Alexander Earle Gray
Earle Gray was born May 24, 1931 in Medicine Hat, Alberta, Canada
The Gray family in 1936 moved to near Sechelt, B.C, then a small village on the West Coast, some 40 miles from Vancouver but accessible only by a six-hour steamship voyage. Earle began his journalistic writings during high school in Sechelt, writing for local weekly newspapers (initially The Coast News then The Peninsula Times), and as a stringer for the Vancouver Sun. His first feature-length magazine article appeared in the magazine section of the Vancouver Sun in 1948. From mid-1949 to 1951 he worked as a reporter with the weekly Lions Gate Times in West Vancouver, the Vancouver Sun, and the Calgary Albertan. In 1951, he began writing about the petroleum industry for Myers Oil News Service in Calgary.
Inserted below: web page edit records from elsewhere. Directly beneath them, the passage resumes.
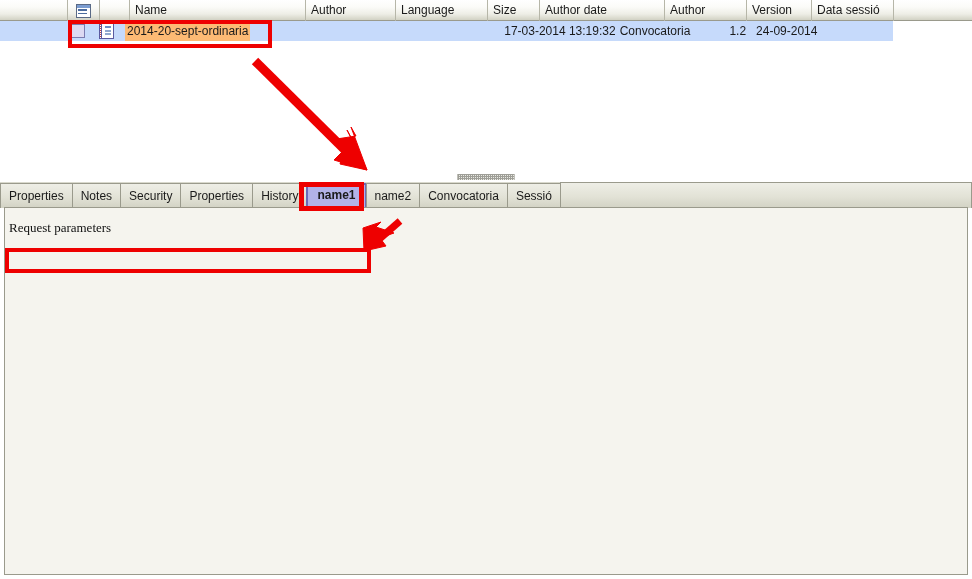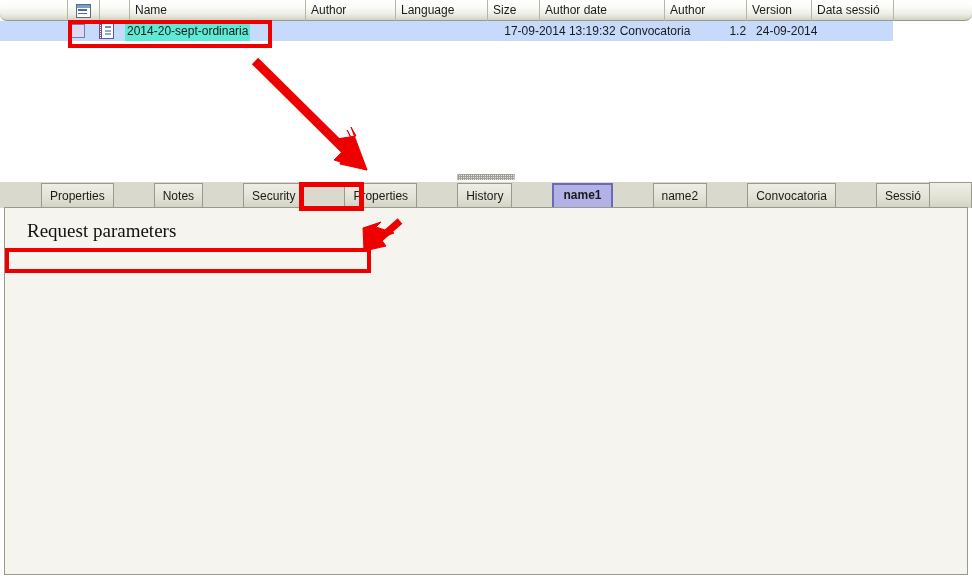"Name" .table-header { border-radius: 7px -> none }
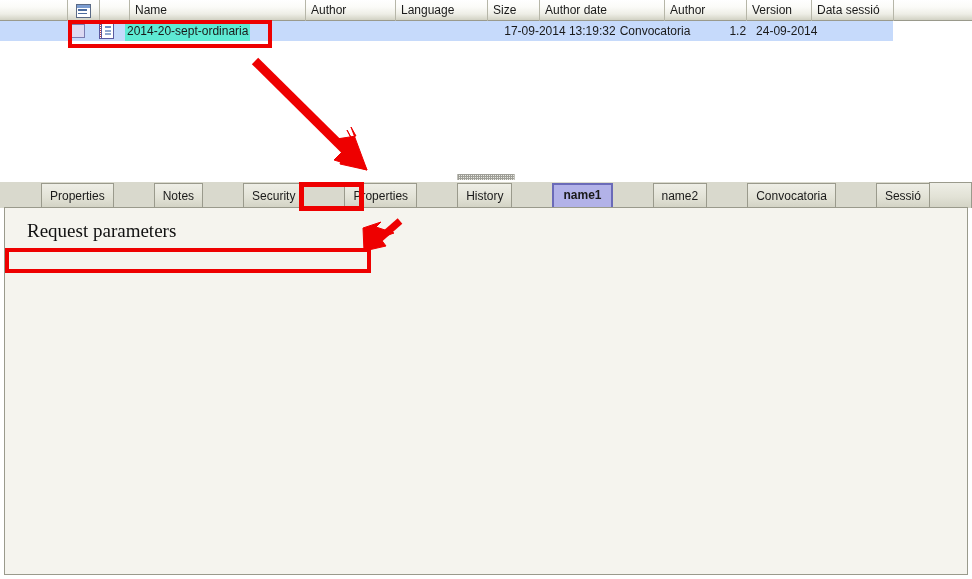"2014-20-sept-ordinaria" .name-hl { background: #5eead4 -> #fdba74 }
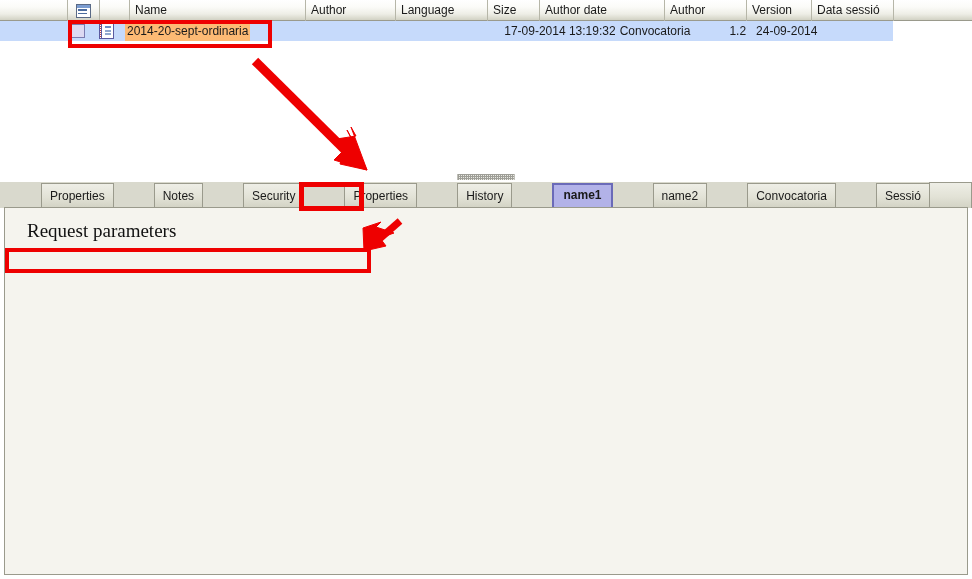"17-09-2014 13:19:32" div.cell { text: 17-09-2014 -> 17-03-2014 }
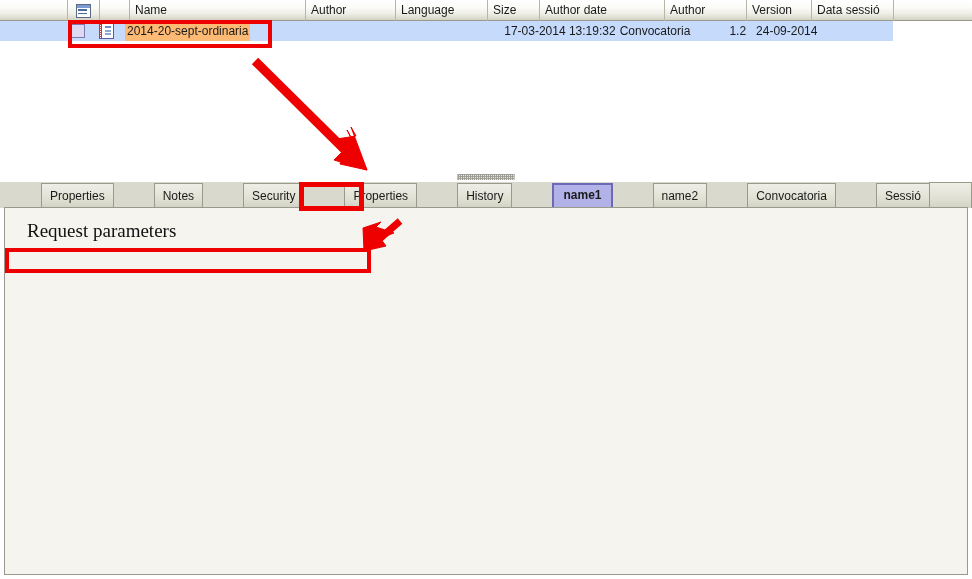"Properties" .tab { margin-left: 41px -> none }
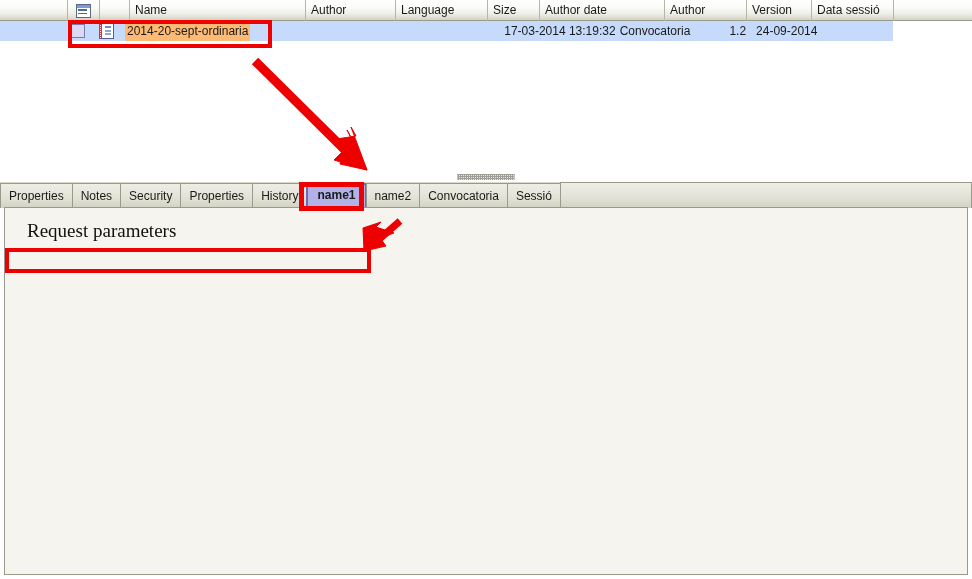"Request parameters" .content-title { font-size: 19px -> 13px; left: 22px -> 4px }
In 1953, he was the founding publisher and editor of a weekly newspaper in Invermere, B.C., The Columbia Valley Echo, now published as The Invermere Valley Echo, part of the Black Press chain of newspapers.
He was managing editor of Oilweek, the leading trade journal for the Canadian petroleum industry, from 1955 to 1964, and editor from 1964 to 1971. For the next seven years he was Director of Public Affairs for Canadian Arctic Gas, a consortium of major Canadian and U.S. gas utilities, pipeline companies, and oil companies. Arctic Gas spent eight years on environmental, engineering, and economic studies for a proposed pipeline to transport natural gas from Prudhoe Bay on the Arctic coast of Alaska and the Mackenzie River delta to major urban markets throughout much of Canada and the United States. More than 700 days of public hearings were held to consider applications to build the pipeline; in the United States before the Federal Power, and in Canada, before the National Energy Board and a one-man Royal Commission chaired by Justice Thomas Berger. The application was rejected in 1977 because of perceived socioeconomic and environmental concerns related to the Mackenzie Valley, while an alternative pipeline, along a longer route that would have moved only Prudhoe Bay gas, was approved by the governments of both Canada and the United States, but never built.
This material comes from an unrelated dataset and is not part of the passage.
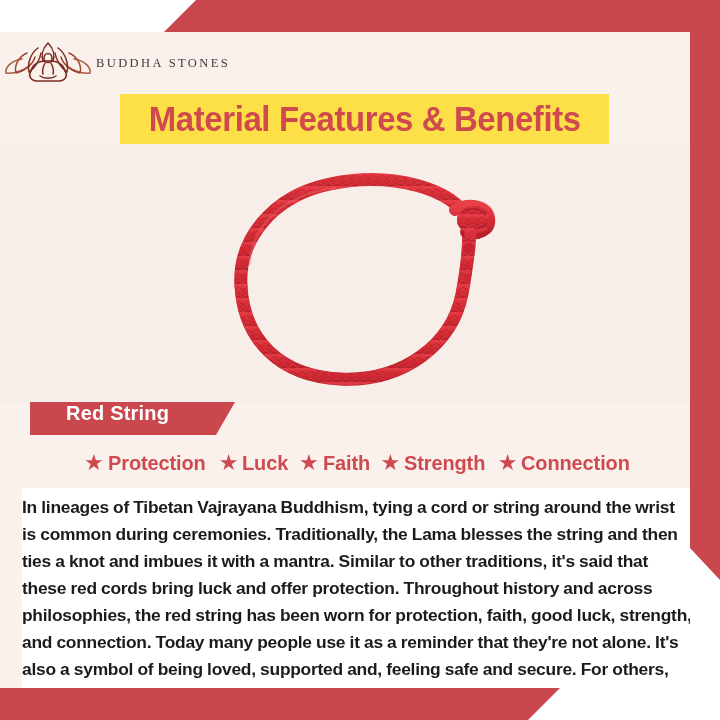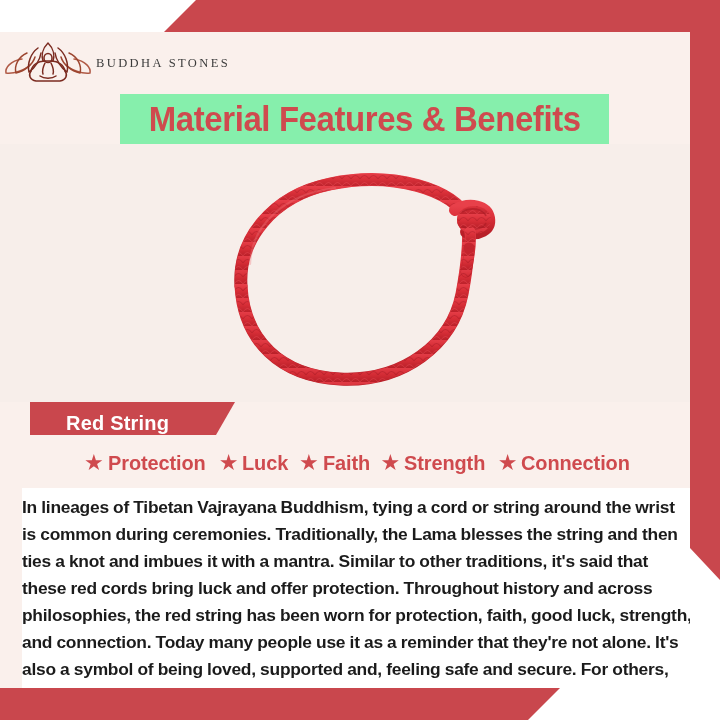"Material Features & Benefits" .title-banner { background: #86efac -> #fde047 }
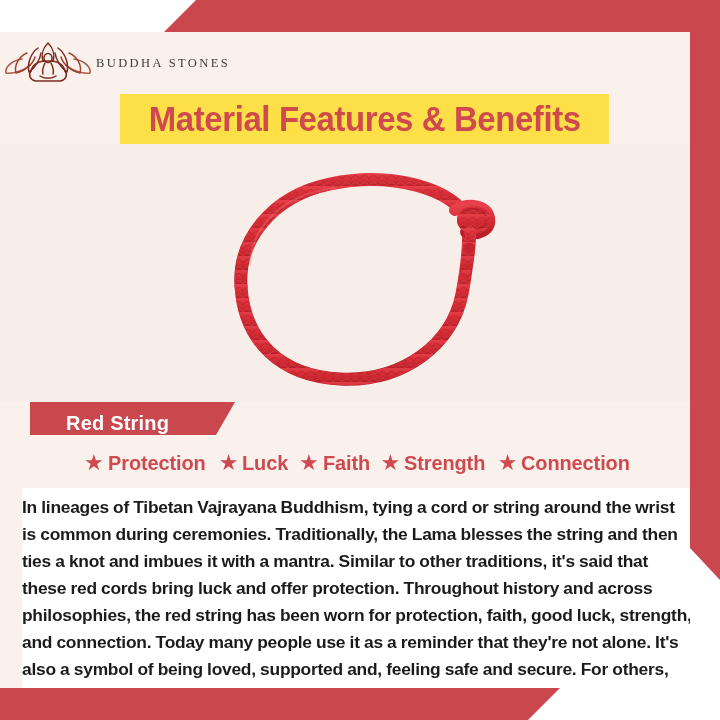"Red String" .tag { align-items: flex-end -> flex-start }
Since 1977, Earle has been engaged as a speechwriter, editorial consultant, publisher, and writer. He is the author of 10 published non-fiction books, including seven dealing with the history of the Canadian petroleum industry. He holds a number of writing awards, a lifetime achievement award from the Petroleum History Society of Canada and is one of only two Canadian recipients of the Samuel T. Pees award from the U.S. Petroleum History Institute.
Earle and Joan live in Lindsay, Ontario. They have a large family of grown children, grandchildren and great-grandchildren, from Ottawa to the Okanagan.